FIG. 5 shows a waveguide assembly according to the invention in accordance with a fifth embodiment with a waveguide base.



FIG. 6 shows a waveguide assembly according to the invention in accordance with a sixth embodiment with dual-polarization transmission, a coplanar waveguide of the electrical circuit arrangement for exciting the first electrically conductive plate, a waveguide piece, a waveguide transition piece and a waveguide base.





DETAILED DESCRIPTION OF THE PREFERRED EMBODIMENTS

This disclosure of the invention is submitted in furtherance of the Constitutional purposes of the US Patent Laws “to promote the progress of science and useful arts” (Article 1, Section 8).



FIG. 1 shows a waveguide assembly 1 according to the invention in accordance with a first embodiment of the invention.
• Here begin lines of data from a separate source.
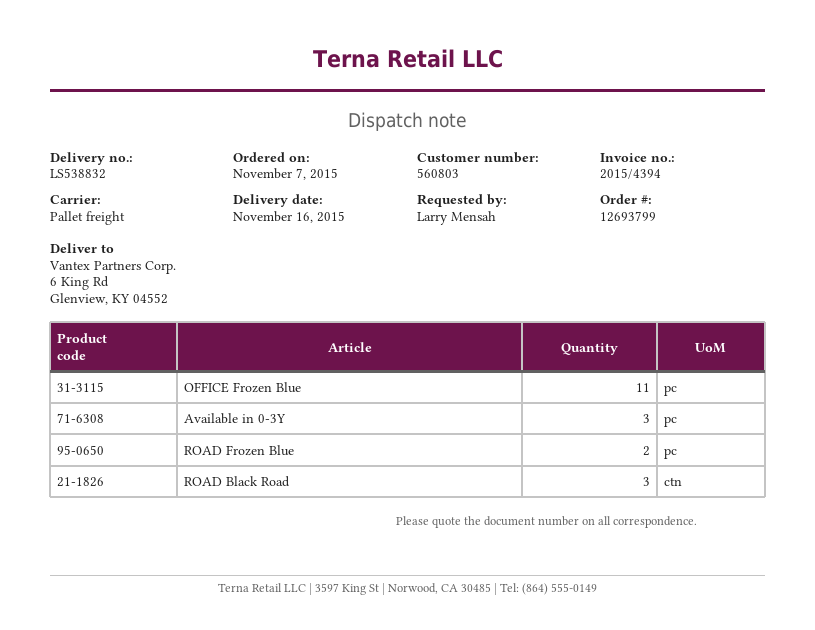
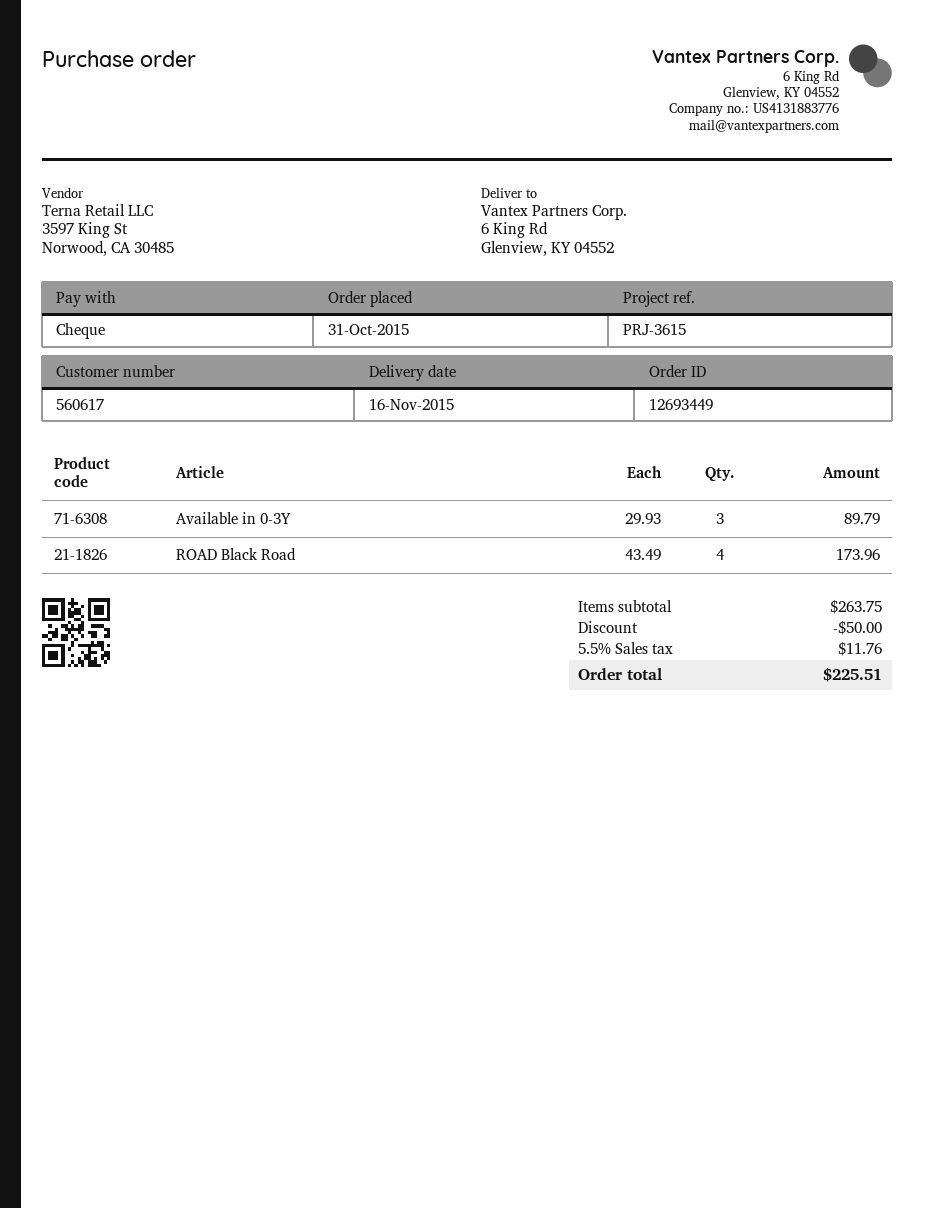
order number: 12693799 -> 12693449
order date: 2015-11-07 -> 2015-10-31
customer number: 560803 -> 560617
OFFICE Frozen Blue: 11 -> none
ROAD Frozen Blue: 2 -> none
ROAD Black Road: 3 -> 4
The waveguide assembly 1 comprises an electrical circuit arrangement 2, a dielectric waveguide 3 and a waveguide transition 4 present in between for the transmission of an electromagnetic wave 5 between the electrical circuit arrangement 2 and the dielectric waveguide 3.


The electrical circuit arrangement 2 can be, for example, an electrical printed circuit board or an integrated circuit. It can also be a system-in-package, a multi-chip module and/or a package-on-package. The waveguide assembly 1 according to the invention can preferably be used for use with a printed circuit board or for a chip-to-chip communication connection. In the exemplary embodiments, the electrical circuit arrangement 2 is essentially described as a printed circuit board for the sake of simplicity, but this is not to be understood as restrictive.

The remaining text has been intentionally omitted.